Wal-Mart's new incoming president and chief executive, Mike Duke, last week insisted he was "very, very committed" to the sustainability strategy launched by his predecessor Lee Scott back in 2005, adding that he would seek to " accelerate" and "broaden" the company's green initiatives when he takes over the reins of the world's largest retailer.
Speaking alongside Scott at the company's 2009 Sustainability Milestone Meeting, Duke said that the company would continue to work towards meeting its various green targets, such as its goal to become a zero waste operation and source all its energy from renewable sources, while stepping up pressure on suppliers to improve their environmental performance.
Describing the company's sustainability efforts as "not optional", Duke told employees that the retailers' environmental initiatives would become more ambitious.
"We want to accelerate our efforts in sustainability. We want to broaden our efforts," he said.
He also hinted that the performance of the company's staff would be tied more closely to their ability to meet environmental targets.

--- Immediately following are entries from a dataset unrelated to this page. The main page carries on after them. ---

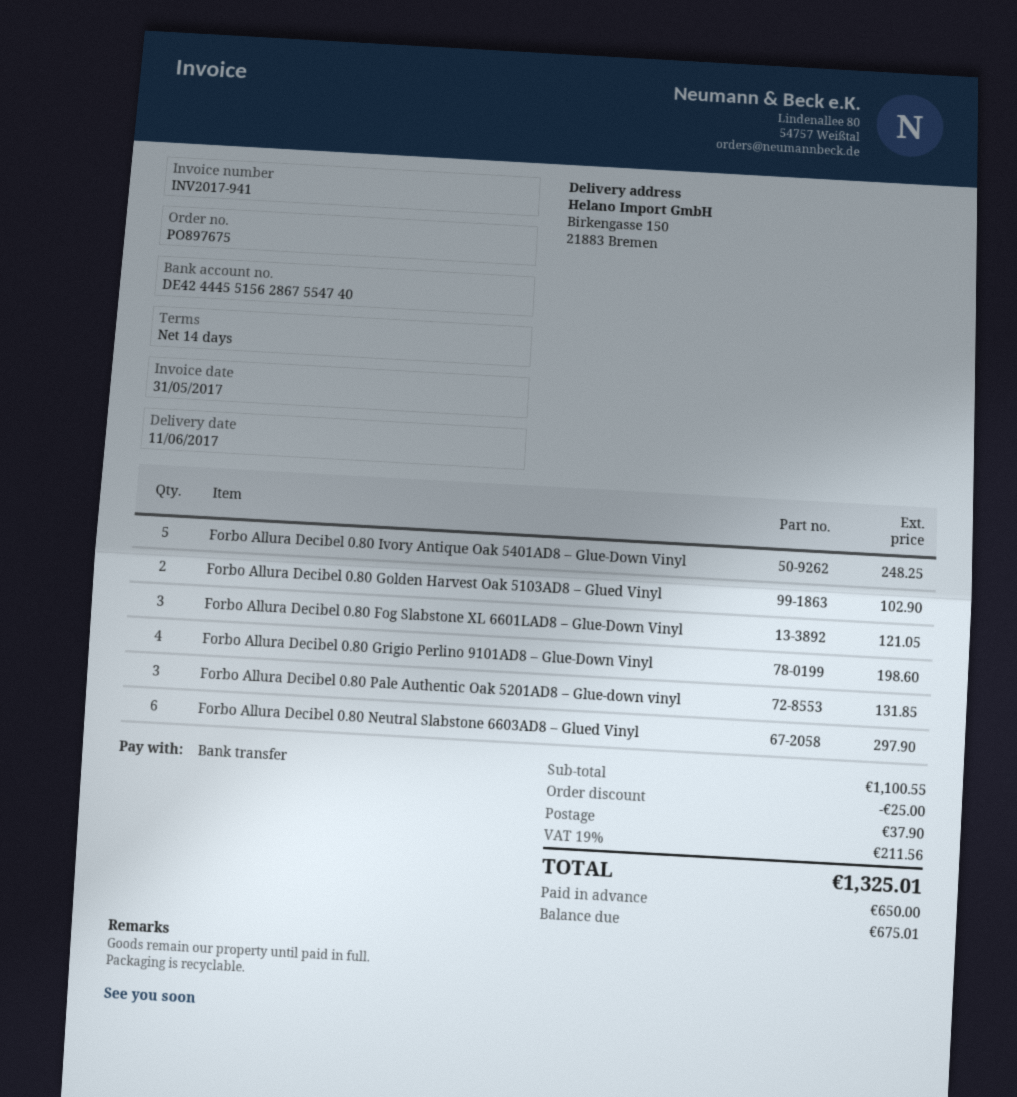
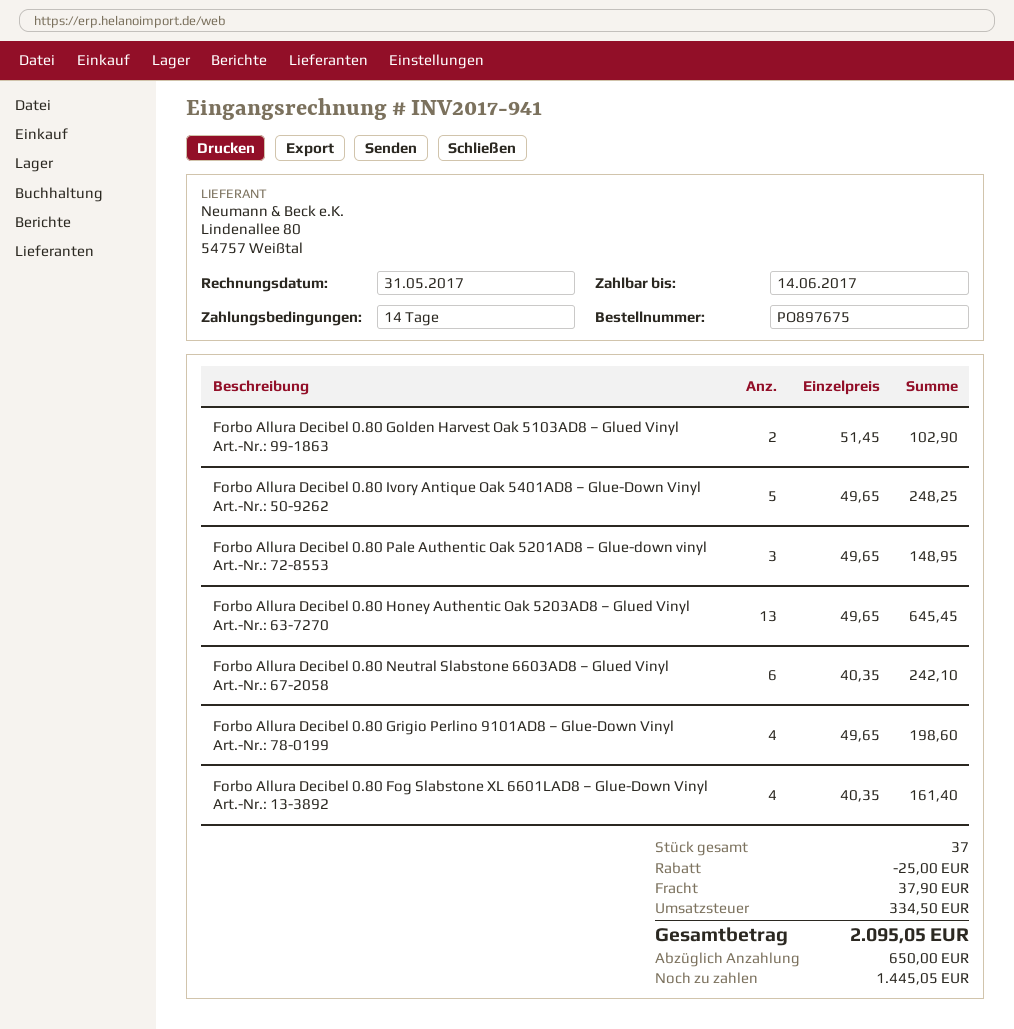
Forbo Allura Decibel 0.80 Fog Slabstone XL 6601LAD8 – Glue-Down Vinyl: 3 for 121.05 -> 4 for 161.40
Forbo Allura Decibel 0.80 Pale Authentic Oak 5201AD8 – Glue-down vinyl: 3 for 131.85 -> 3 for 148.95
Forbo Allura Decibel 0.80 Neutral Slabstone 6603AD8 – Glued Vinyl: 6 for 297.90 -> 6 for 242.10
Forbo Allura Decibel 0.80 Honey Authentic Oak 5203AD8 – Glued Vinyl: none -> 13 for 645.45
tax: 211.56 -> 334.50
total: 1325.01 -> 2095.05
balance: 675.01 -> 1445.05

"No matter what your job is - even from our hourly associates to our frontline supervisors to our senior leadership - sustainability is an opportunity to demonstrate leadership," he said. "You will see that the leaders that get ahead in Wal-Mart will be the ones who demonstrate their commitment to sustainability. You won't be able, in the future, to be viewed in the same way if you put this on the back burner."
The comments came as Wal-Mart unveiled new sustainability targets for its operations in Canada and Latin America, committing to reduce phosphates in laundry and dish detergents by 70 per cent by 2011 and reduce packaging levels in its stores five per cent by 2013.
The company said that it would extend the sustainable packaging which it operates in the US to other markets in the Americas, providing buyers within the company with the ability to help them select products with the most sustainable packaging.